Systemic-onset juvenile idiopathic arthritis: a challenge for the dermatologist.

DOI:

https://doi.org/10.26326/2281-9649.35.4.2825

How to Cite

Barreto-Castilla V., Torres-Langhammer P., Rodriguez-Lechtig B., Giraldo M.J., Velandia Siabato A., Motta A. 2025. Systemic-onset juvenile idiopathic arthritis: a challenge for the dermatologist. Eur. J. Pediat. Dermatol. 35 (4):219-22. 10.26326/2281-9649.35.4.2825.

Authors

Barreto-Castilla V. Torres-Langhammer P. Rodriguez-Lechtig B. Giraldo M.J. Velandia Siabato A. Motta A.
pp. 219-22

Abstract

Systemic-onset juvenile idiopathic arthritis (sJIA) is a rare but potentially life-threatening inflammatory condition affecting children. Its evanescent skin eruption may represent a crucial diagnostic clue. We report the case of a 2-year-old boy presenting with daily high spiking fevers, arthralgia, and a transient salmon-colored maculopapular rash coinciding with febrile episodes.
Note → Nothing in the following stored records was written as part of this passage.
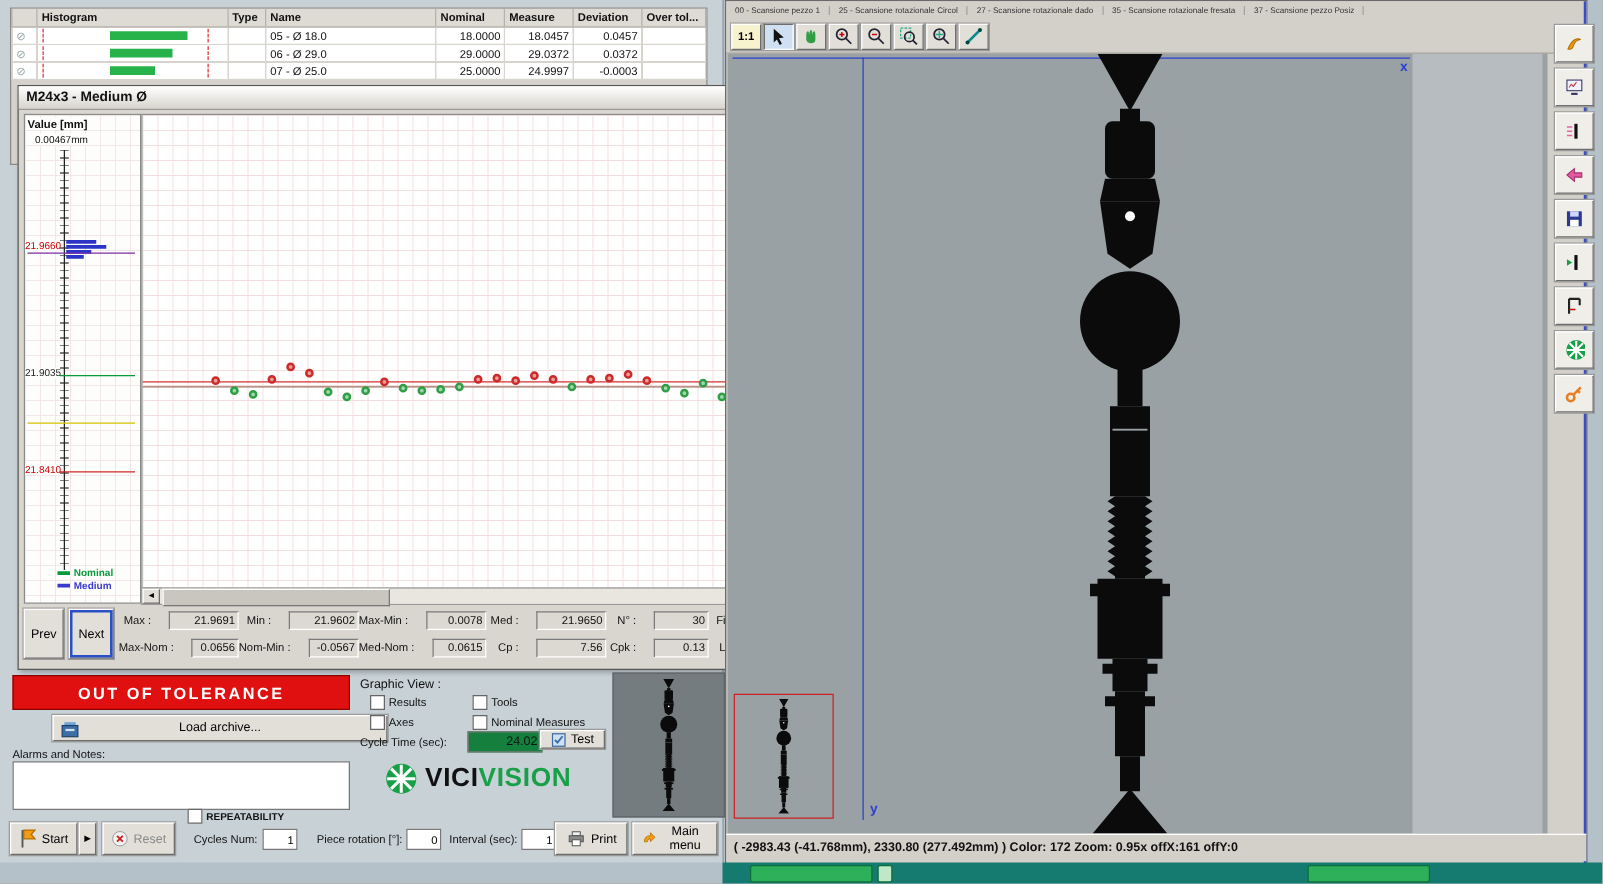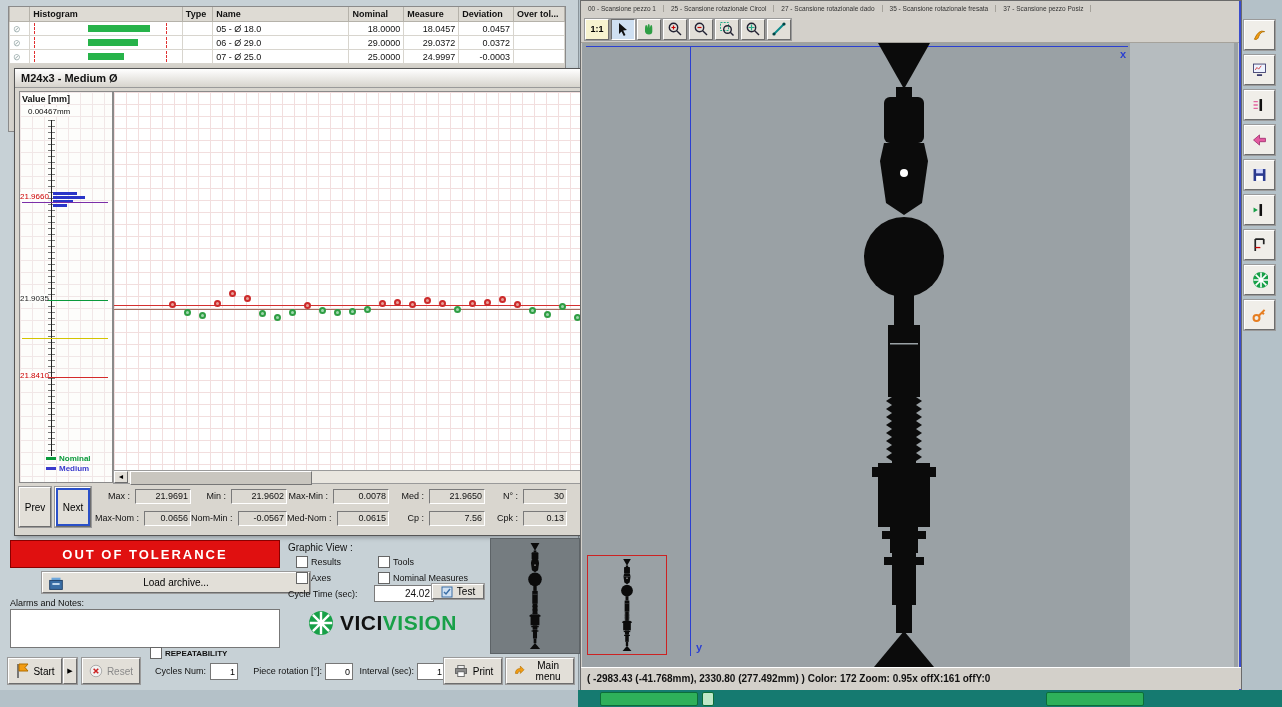--- a/index.html
+++ b/index.html
@@ -1,21 +1,21 @@
 <!DOCTYPE html>
 <html><head>
 <meta charset="utf-8">
 <style>
   html,body{margin:0;padding:0;}
   body{font-family:"Liberation Sans",sans-serif;background:#8e9ba3;}
   #app{position:relative;width:1282px;height:707px;background:#b4c1c8;overflow:hidden;font-size:10px;color:#111;}
   .abs{position:absolute;}
   .btn3d{background:#e2dfd8;border:1px solid;border-color:#ffffff #6d6d6d #6d6d6d #ffffff;box-shadow:0 0 0 1px #9a9a9a;display:flex;align-items:center;justify-content:center;gap:4px;font-size:10px;cursor:default;}
   .inset{border:1px solid;border-color:#7a7a7a #ffffff #ffffff #7a7a7a;background:#dcd9d2;}
-  .whitebox{border:1px solid #7a7a7a;background:#ffffff;}
+  .whitebox{border:1px solid #7a7a7a;background:#15803d;}
   .cb{display:inline-block;width:10px;height:10px;background:#fff;border:1px solid #666;vertical-align:middle;}
   
   #left-bg{left:0;top:0;width:578px;height:690px;background:#c7d1d6;border-right:1px solid #8a949a;}
   #measures-win{left:8px;top:6px;width:556px;height:124px;background:#d6d3cc;border:1px solid #8a8a8a;}
   #measures-title{height:13px;line-height:13px;padding-left:4px;font-size:9px;background:#dedbd4;border-bottom:1px solid #aaa;}
   #measures-table{width:100%;border-collapse:collapse;table-layout:fixed;font-size:9px;}
   #measures-table th{background:#dedbd4;border:1px solid #b5b2aa;border-top:none;font-weight:bold;text-align:left;padding:1px 3px;height:12px;}
   #measures-table td{background:#fff;border:1px solid #d8d5ce;padding:0 3px;height:13px;white-space:nowrap;overflow:hidden;}
   .num{text-align:right;}
   .histcell{position:relative;}
@@ -44,21 +44,21 @@
   #med-line{left:0;top:217px;width:100%;height:1px;background:#a07060;}
   .pt{position:absolute;width:7px;height:7px;border-radius:50%;box-sizing:border-box;}
   .pt-out{border:2px solid #cc2a2a;background:#e8a098;}
   .pt-in{border:2px solid #2f9e44;background:#9fd8ae;}
   #hscroll{left:98px;top:401px;width:587px;height:12px;background:#dcd9d2;border:1px solid #9a9a9a;display:flex;align-items:stretch;}
   .scroll-arrow{width:12px;font-size:7px;line-height:10px;text-align:center;}
   #scroll-track{flex:1;position:relative;background:#e9e6df;}
   #scroll-thumb{position:absolute;left:2px;top:0;width:180px;height:100%;background:#c9c6bf;border:1px solid;border-color:#fff #777 #777 #fff;}
   #stats{left:80px;top:416px;width:606px;}
   .stat-row{display:flex;height:22px;align-items:center;}
-  .stat-field{display:flex;align-items:center;gap:5px;}
+  .stat-field{display:flex;align-items:center;gap:14px;}
   .sl{flex:1;text-align:right;font-size:9px;white-space:nowrap;}
   .sv{width:50px;height:13px;line-height:13px;font-size:9px;text-align:right;padding:0 2px;}
   .f1,.f2,.f4{width:96px;} .f3{width:102px;} .f5{width:82px;} .f6{width:128px;}
   .f5 .sv{width:38px;}
   .measure-input{width:40px;height:13px;font-size:9px;text-align:right;padding:0 2px;font-family:"Liberation Sans",sans-serif;}
   #first-measure-input{border:2px solid #2a50c8;}
   #last-measure-input{border:1px solid #555;}
   #prev-btn{left:4px;top:418px;width:32px;height:40px;}
   #next-btn{left:40px;top:418px;width:36px;height:40px;outline:2px solid #2a50c8;outline-offset:-3px;}
   
@@ -88,21 +88,21 @@
   #gv-axes{left:296px;top:572px;} #gv-service{left:378px;top:572px;}
   #cycle-label{left:288px;top:589px;font-size:9px;}
   #cycle-box{left:374px;top:585px;width:52px;height:15px;line-height:15px;text-align:right;padding:0 3px;font-size:10px;}
   #test-btn{left:432px;top:584px;width:52px;height:15px;}
   #logo{left:306px;top:608px;display:flex;align-items:center;gap:4px;}
   #logo-text{font-size:21px;font-weight:bold;letter-spacing:0.5px;}
   #logo-vici{color:#111;} #logo-vision{color:#18a048;}
   
   #thumb1{left:490px;top:538px;width:88px;height:114px;background:#757c80;display:flex;align-items:center;justify-content:center;border:1px solid #5d6367;}
   
-  #viewer{left:580px;top:0;width:660px;height:690px;background:#d3d0ca;border:1px solid #6a6a6a;}
+  #viewer{left:580px;top:0;width:660px;height:690px;background:#d3d0ca;border:1px solid #6a6a6a;padding-left:28px;}
   #tabs{position:absolute;left:0;top:0;right:0;height:15px;display:flex;align-items:center;overflow:hidden;background:#d3d0ca;border-bottom:1px solid #a5a29b;}
   .tab{font-size:6.5px;padding:0 7px;border-right:1px solid #a5a29b;white-space:nowrap;color:#333;}
   #toolbar{position:absolute;left:0;top:15px;right:0;height:26px;background:#d3d0ca;display:flex;align-items:center;gap:2px;padding-left:4px;border-bottom:1px solid #a5a29b;}
   .tb-btn{width:24px;height:21px;padding:0;}
   #ratio-btn{background:#f7f3cf;font-weight:bold;font-size:9px;}
   #pointer-btn{background:#cfe0f2;border-color:#6d6d6d #ffffff #ffffff #6d6d6d;}
   #canvas{position:absolute;left:1px;top:42px;width:656px;height:624px;background:#9aa1a5;overflow:hidden;}
   #band-right{position:absolute;left:548px;top:0;width:104px;height:624px;background:#b6bcbf;}
   #x-axis{position:absolute;left:4px;top:3px;width:542px;height:1px;background:#2b3fd1;}
   #x-label{position:absolute;left:538px;top:5px;color:#2b3fd1;font-weight:bold;font-size:11px;}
Physical examination and laboratory findings – including leukocytosis, elevated inflammatory markers, and hyperferritinemia – supported the diagnosis of systemic-onset juvenile idiopathic arthritis associated with partial macrophage activation syndrome (MAS). Ultrasound confirmed arthritis in multiple joints. Initial treatment with systemic corticosteroids and methotrexate was later escalated with the addition of cyclosporine and tocilizumab, resulting in clinical improvement. This case highlights the importance of recognizing the subtle and fleeting cutaneous signs of this disease, which may precede or accompany systemic symptoms. Dermatologists play a key role in the early recognition and referral of such cases to pediatric rheumatologists.